It's strange that I just don't update as frequently as I intended when I opened up the blog. It's quite possible I just don't want to recall or reflect upon the events of this school year. Does that sound pessimistic and depressing? It may, but I'm being honest! I do have moments where I really love my students, but those moments get buried by the frustrations and dishearten-ments. I still teach, I still care. However, I do find the need to detach myself from the educational world a lot more this year.
It's caused me to question a lot of whos and whats of my teaching professional life. Am I meant to be a teacher in this capacity? Am I capable of performing to overwhelming modern standards? What happens if I cannot find a job elsewhere? What happens if I feel stuck? How will my students be affected?

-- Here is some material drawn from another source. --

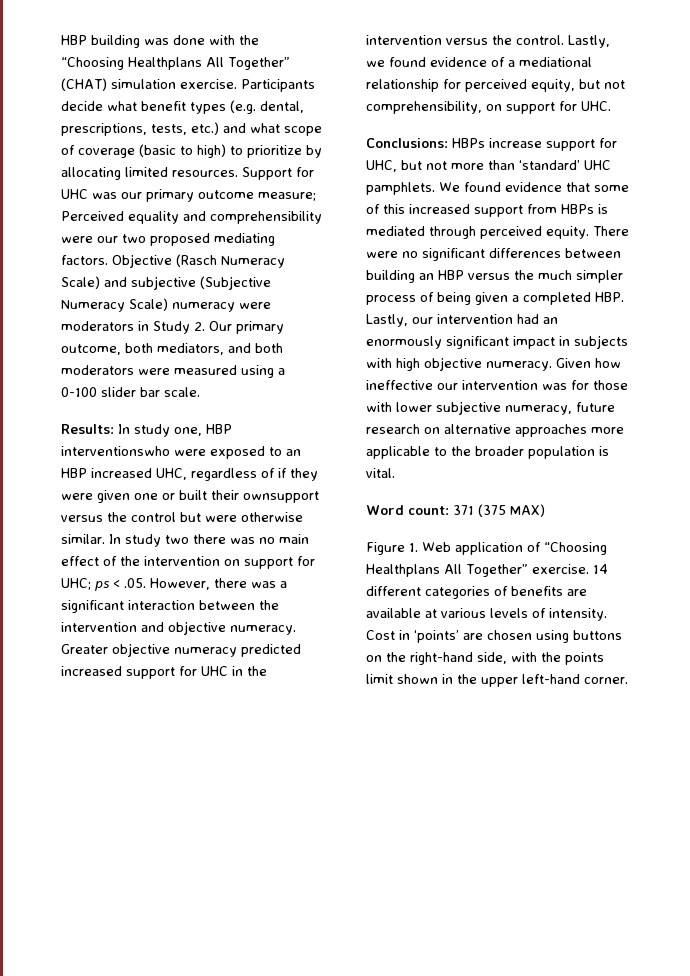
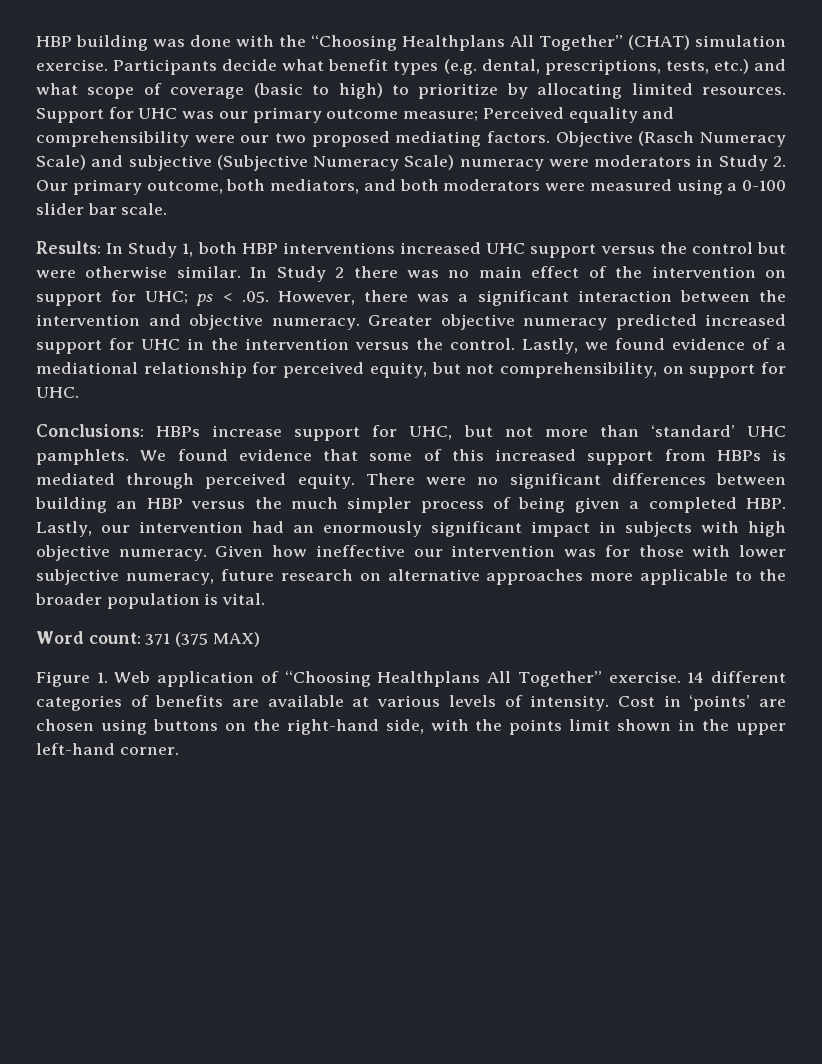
- Results: In study one, HBP interventionswho were exposed to an HBP increased UHC, regardless of if they were given one or built their ownsupport versus the control but were otherwise similar.
+ Results: In Study 1, both HBP interventions increased UHC support versus the control but were otherwise similar.
- In study two there was no main effect of the intervention on support for UHC; ps < .05. However, there was a significant interaction between the intervention and objective numeracy.
+ In Study 2 there was no main effect of the intervention on support for UHC; ps < .05. However, there was a significant interaction between the intervention and objective numeracy.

Over the past few months, I've heard more and more of people losing their jobs. The sheer reality of that petrifies me (and fully grateful of even having a job). The TRT job (that I desperately want) is unfortunately from one of those departments that will always be in jeopardy of being cut from budgets. Technology is an integral and effective part of education, but it is an extra. It's like the thumb on the hand of schools. Schools would still function without, but it is so useful and powerful when utilized!
Well, because of these recent budget/job cuts and erratically declining economy, the likelihood of my switching jobs next year is becoming dimmer. I have job security now and probably always will as long as I stay in education. Classroom teachers will always be needed. But when do those classroom teachers decide to step out of the comfort box and take the risk of unemployment to improve their mental/emotional health, peace of mind, or long-term goals? Is it worth it? Or should those classroom teachers remain with the security of knowing they will have bi-monthly paychecks to deposit into their bank accounts?
So many questions. So much risk, caution, and practicality are at play. I don't know which to decide. Ultimately, my planning my own life will be trumped by the Ultimate Planner's... but I can't help but think about these things. I have about 5 more months to go. Hopefully some answers are discovered.